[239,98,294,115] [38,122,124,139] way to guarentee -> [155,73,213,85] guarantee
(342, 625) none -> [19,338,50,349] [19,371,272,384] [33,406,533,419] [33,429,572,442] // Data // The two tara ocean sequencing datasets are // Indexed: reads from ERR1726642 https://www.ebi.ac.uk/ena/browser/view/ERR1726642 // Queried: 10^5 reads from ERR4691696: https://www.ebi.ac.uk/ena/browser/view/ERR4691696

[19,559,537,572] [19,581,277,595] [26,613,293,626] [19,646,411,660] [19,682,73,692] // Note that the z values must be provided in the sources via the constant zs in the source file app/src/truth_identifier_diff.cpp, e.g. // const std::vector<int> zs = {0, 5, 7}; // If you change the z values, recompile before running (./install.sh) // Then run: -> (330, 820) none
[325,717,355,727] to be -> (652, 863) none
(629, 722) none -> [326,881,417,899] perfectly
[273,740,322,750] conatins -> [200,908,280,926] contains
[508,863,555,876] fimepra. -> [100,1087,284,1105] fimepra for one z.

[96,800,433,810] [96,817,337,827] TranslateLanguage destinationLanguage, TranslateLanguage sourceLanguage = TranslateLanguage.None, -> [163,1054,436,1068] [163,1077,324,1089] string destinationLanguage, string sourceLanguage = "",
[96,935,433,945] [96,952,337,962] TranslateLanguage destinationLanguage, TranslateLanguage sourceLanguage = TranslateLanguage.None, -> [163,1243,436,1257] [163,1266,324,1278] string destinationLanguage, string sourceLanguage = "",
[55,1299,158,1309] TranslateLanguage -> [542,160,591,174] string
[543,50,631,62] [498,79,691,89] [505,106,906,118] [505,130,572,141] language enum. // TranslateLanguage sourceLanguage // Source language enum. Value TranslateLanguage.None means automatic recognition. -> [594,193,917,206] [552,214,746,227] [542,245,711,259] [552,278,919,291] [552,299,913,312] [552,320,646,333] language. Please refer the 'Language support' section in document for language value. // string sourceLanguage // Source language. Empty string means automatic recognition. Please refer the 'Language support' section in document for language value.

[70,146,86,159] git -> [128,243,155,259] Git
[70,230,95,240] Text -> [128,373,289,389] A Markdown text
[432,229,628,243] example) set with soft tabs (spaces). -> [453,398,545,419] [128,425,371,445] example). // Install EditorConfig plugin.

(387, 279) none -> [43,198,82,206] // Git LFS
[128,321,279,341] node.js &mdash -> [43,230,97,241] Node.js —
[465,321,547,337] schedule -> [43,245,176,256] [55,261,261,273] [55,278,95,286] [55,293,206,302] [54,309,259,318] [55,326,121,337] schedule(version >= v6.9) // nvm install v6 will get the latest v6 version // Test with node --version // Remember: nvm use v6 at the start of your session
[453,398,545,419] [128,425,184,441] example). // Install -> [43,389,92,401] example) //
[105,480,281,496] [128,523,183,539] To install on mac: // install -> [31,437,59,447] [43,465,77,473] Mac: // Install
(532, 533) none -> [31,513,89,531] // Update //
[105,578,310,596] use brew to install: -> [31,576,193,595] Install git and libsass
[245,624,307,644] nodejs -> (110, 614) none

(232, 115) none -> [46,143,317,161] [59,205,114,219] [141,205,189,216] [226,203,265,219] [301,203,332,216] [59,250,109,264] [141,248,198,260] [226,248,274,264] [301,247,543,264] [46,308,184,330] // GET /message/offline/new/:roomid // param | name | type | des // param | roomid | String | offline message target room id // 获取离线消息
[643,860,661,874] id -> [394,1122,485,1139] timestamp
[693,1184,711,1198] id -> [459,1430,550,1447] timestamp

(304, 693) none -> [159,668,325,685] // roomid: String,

■ ■ ■ ■

## Instructions for the task
Count how many lines in the listing above contain the word "example", and respond with only that number.

## Finished task
2